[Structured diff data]
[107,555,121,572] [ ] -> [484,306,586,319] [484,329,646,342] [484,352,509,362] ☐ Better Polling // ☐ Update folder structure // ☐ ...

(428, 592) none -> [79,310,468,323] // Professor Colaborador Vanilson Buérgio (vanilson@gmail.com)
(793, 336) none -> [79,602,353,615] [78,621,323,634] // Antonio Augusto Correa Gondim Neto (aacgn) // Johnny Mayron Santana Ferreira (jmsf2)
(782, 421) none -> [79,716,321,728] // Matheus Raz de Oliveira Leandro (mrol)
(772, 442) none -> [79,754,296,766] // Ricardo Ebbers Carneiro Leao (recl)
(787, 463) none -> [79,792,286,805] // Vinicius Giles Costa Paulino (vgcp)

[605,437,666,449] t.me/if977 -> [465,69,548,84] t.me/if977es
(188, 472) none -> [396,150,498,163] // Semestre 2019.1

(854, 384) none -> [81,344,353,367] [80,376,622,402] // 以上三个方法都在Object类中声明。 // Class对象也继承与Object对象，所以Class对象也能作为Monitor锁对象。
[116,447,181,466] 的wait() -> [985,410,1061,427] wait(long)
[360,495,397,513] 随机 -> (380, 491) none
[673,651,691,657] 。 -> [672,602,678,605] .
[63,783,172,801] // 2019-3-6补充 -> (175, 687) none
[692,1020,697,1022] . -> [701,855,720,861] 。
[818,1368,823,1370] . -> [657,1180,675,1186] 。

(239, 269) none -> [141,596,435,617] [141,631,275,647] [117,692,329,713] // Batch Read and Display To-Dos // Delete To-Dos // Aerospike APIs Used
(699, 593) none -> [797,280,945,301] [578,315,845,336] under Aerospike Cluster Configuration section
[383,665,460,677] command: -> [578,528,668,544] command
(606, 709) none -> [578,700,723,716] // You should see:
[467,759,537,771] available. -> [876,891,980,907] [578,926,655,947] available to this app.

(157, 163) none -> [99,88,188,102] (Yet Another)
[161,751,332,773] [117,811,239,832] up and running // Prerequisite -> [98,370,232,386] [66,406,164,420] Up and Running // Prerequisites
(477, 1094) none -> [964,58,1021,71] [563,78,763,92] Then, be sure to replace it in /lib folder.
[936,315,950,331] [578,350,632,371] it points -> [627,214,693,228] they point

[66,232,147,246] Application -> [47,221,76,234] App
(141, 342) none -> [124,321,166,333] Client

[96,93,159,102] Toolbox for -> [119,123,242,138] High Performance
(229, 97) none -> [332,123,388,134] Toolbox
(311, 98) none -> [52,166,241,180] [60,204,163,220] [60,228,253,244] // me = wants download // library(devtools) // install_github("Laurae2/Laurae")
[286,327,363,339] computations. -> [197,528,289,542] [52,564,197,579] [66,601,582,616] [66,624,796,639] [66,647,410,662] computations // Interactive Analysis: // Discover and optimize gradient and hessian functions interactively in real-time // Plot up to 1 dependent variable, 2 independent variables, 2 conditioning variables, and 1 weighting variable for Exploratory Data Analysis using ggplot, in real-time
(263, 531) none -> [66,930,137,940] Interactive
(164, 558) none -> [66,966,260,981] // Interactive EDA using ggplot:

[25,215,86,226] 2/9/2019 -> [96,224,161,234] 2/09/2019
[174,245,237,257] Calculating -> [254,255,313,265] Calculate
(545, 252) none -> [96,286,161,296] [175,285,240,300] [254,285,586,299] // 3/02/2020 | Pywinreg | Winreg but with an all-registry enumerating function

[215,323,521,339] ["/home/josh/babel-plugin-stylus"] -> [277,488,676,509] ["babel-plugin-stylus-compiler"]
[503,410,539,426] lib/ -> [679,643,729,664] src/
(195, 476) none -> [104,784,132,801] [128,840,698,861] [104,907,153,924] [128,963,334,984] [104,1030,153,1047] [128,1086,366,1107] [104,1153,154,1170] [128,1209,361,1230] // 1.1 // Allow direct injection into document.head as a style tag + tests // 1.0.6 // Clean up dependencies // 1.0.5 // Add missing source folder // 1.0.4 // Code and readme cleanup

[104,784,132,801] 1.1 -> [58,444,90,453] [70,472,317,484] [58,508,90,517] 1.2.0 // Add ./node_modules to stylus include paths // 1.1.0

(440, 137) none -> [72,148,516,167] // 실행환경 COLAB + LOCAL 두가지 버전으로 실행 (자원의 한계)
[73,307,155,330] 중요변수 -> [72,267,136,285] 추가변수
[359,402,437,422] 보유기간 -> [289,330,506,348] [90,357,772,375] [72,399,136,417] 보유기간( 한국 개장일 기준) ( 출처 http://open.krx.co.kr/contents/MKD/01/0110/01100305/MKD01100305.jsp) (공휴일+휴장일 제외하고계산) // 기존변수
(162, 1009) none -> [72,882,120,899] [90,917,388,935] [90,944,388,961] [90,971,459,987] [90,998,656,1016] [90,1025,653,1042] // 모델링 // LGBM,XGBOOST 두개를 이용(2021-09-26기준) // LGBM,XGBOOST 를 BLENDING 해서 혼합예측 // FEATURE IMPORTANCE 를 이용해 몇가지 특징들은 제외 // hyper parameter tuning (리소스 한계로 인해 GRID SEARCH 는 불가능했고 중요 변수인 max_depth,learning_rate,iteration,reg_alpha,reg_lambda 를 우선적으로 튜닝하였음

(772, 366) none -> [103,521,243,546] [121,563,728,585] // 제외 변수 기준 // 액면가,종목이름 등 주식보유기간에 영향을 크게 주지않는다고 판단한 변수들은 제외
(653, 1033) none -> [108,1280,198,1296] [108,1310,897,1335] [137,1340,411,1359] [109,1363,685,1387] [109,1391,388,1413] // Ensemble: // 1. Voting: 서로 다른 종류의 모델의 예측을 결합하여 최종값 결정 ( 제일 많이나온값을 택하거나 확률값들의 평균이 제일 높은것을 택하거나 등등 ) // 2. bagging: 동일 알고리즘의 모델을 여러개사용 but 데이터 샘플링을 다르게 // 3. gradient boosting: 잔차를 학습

Task details: Copy out all of the records, keeping every line identical.

Written answer:
[107,555,121,572] [ ] -> [484,306,586,319] [484,329,646,342] [484,352,509,362] ☐ Better Polling // ☐ Update folder structure // ☐ ...

(428, 592) none -> [79,310,468,323] // Professor Colaborador Vanilson Buérgio (vanilson@gmail.com)
(793, 336) none -> [79,602,353,615] [78,621,323,634] // Antonio Augusto Correa Gondim Neto (aacgn) // Johnny Mayron Santana Ferreira (jmsf2)
(782, 421) none -> [79,716,321,728] // Matheus Raz de Oliveira Leandro (mrol)
(772, 442) none -> [79,754,296,766] // Ricardo Ebbers Carneiro Leao (recl)
(787, 463) none -> [79,792,286,805] // Vinicius Giles Costa Paulino (vgcp)

[605,437,666,449] t.me/if977 -> [465,69,548,84] t.me/if977es
(188, 472) none -> [396,150,498,163] // Semestre 2019.1

(854, 384) none -> [81,344,353,367] [80,376,622,402] // 以上三个方法都在Object类中声明。 // Class对象也继承与Object对象，所以Class对象也能作为Monitor锁对象。
[116,447,181,466] 的wait() -> [985,410,1061,427] wait(long)
[360,495,397,513] 随机 -> (380, 491) none
[673,651,691,657] 。 -> [672,602,678,605] .
[63,783,172,801] // 2019-3-6补充 -> (175, 687) none
[692,1020,697,1022] . -> [701,855,720,861] 。
[818,1368,823,1370] . -> [657,1180,675,1186] 。

(239, 269) none -> [141,596,435,617] [141,631,275,647] [117,692,329,713] // Batch Read and Display To-Dos // Delete To-Dos // Aerospike APIs Used
(699, 593) none -> [797,280,945,301] [578,315,845,336] under Aerospike Cluster Configuration section
[383,665,460,677] command: -> [578,528,668,544] command
(606, 709) none -> [578,700,723,716] // You should see:
[467,759,537,771] available. -> [876,891,980,907] [578,926,655,947] available to this app.

(157, 163) none -> [99,88,188,102] (Yet Another)
[161,751,332,773] [117,811,239,832] up and running // Prerequisite -> [98,370,232,386] [66,406,164,420] Up and Running // Prerequisites
(477, 1094) none -> [964,58,1021,71] [563,78,763,92] Then, be sure to replace it in /lib folder.
[936,315,950,331] [578,350,632,371] it points -> [627,214,693,228] they point

[66,232,147,246] Application -> [47,221,76,234] App
(141, 342) none -> [124,321,166,333] Client

[96,93,159,102] Toolbox for -> [119,123,242,138] High Performance
(229, 97) none -> [332,123,388,134] Toolbox
(311, 98) none -> [52,166,241,180] [60,204,163,220] [60,228,253,244] // me = wants download // library(devtools) // install_github("Laurae2/Laurae")
[286,327,363,339] computations. -> [197,528,289,542] [52,564,197,579] [66,601,582,616] [66,624,796,639] [66,647,410,662] computations // Interactive Analysis: // Discover and optimize gradient and hessian functions interactively in real-time // Plot up to 1 dependent variable, 2 independent variables, 2 conditioning variables, and 1 weighting variable for Exploratory Data Analysis using ggplot, in real-time
(263, 531) none -> [66,930,137,940] Interactive
(164, 558) none -> [66,966,260,981] // Interactive EDA using ggplot:

[25,215,86,226] 2/9/2019 -> [96,224,161,234] 2/09/2019
[174,245,237,257] Calculating -> [254,255,313,265] Calculate
(545, 252) none -> [96,286,161,296] [175,285,240,300] [254,285,586,299] // 3/02/2020 | Pywinreg | Winreg but with an all-registry enumerating function

[215,323,521,339] ["/home/josh/babel-plugin-stylus"] -> [277,488,676,509] ["babel-plugin-stylus-compiler"]
[503,410,539,426] lib/ -> [679,643,729,664] src/
(195, 476) none -> [104,784,132,801] [128,840,698,861] [104,907,153,924] [128,963,334,984] [104,1030,153,1047] [128,1086,366,1107] [104,1153,154,1170] [128,1209,361,1230] // 1.1 // Allow direct injection into document.head as a style tag + tests // 1.0.6 // Clean up dependencies // 1.0.5 // Add missing source folder // 1.0.4 // Code and readme cleanup

[104,784,132,801] 1.1 -> [58,444,90,453] [70,472,317,484] [58,508,90,517] 1.2.0 // Add ./node_modules to stylus include paths // 1.1.0

(440, 137) none -> [72,148,516,167] // 실행환경 COLAB + LOCAL 두가지 버전으로 실행 (자원의 한계)
[73,307,155,330] 중요변수 -> [72,267,136,285] 추가변수
[359,402,437,422] 보유기간 -> [289,330,506,348] [90,357,772,375] [72,399,136,417] 보유기간( 한국 개장일 기준) ( 출처 http://open.krx.co.kr/contents/MKD/01/0110/01100305/MKD01100305.jsp) (공휴일+휴장일 제외하고계산) // 기존변수
(162, 1009) none -> [72,882,120,899] [90,917,388,935] [90,944,388,961] [90,971,459,987] [90,998,656,1016] [90,1025,653,1042] // 모델링 // LGBM,XGBOOST 두개를 이용(2021-09-26기준) // LGBM,XGBOOST 를 BLENDING 해서 혼합예측 // FEATURE IMPORTANCE 를 이용해 몇가지 특징들은 제외 // hyper parameter tuning (리소스 한계로 인해 GRID SEARCH 는 불가능했고 중요 변수인 max_depth,learning_rate,iteration,reg_alpha,reg_lambda 를 우선적으로 튜닝하였음

(772, 366) none -> [103,521,243,546] [121,563,728,585] // 제외 변수 기준 // 액면가,종목이름 등 주식보유기간에 영향을 크게 주지않는다고 판단한 변수들은 제외
(653, 1033) none -> [108,1280,198,1296] [108,1310,897,1335] [137,1340,411,1359] [109,1363,685,1387] [109,1391,388,1413] // Ensemble: // 1. Voting: 서로 다른 종류의 모델의 예측을 결합하여 최종값 결정 ( 제일 많이나온값을 택하거나 확률값들의 평균이 제일 높은것을 택하거나 등등 ) // 2. bagging: 동일 알고리즘의 모델을 여러개사용 but 데이터 샘플링을 다르게 // 3. gradient boosting: 잔차를 학습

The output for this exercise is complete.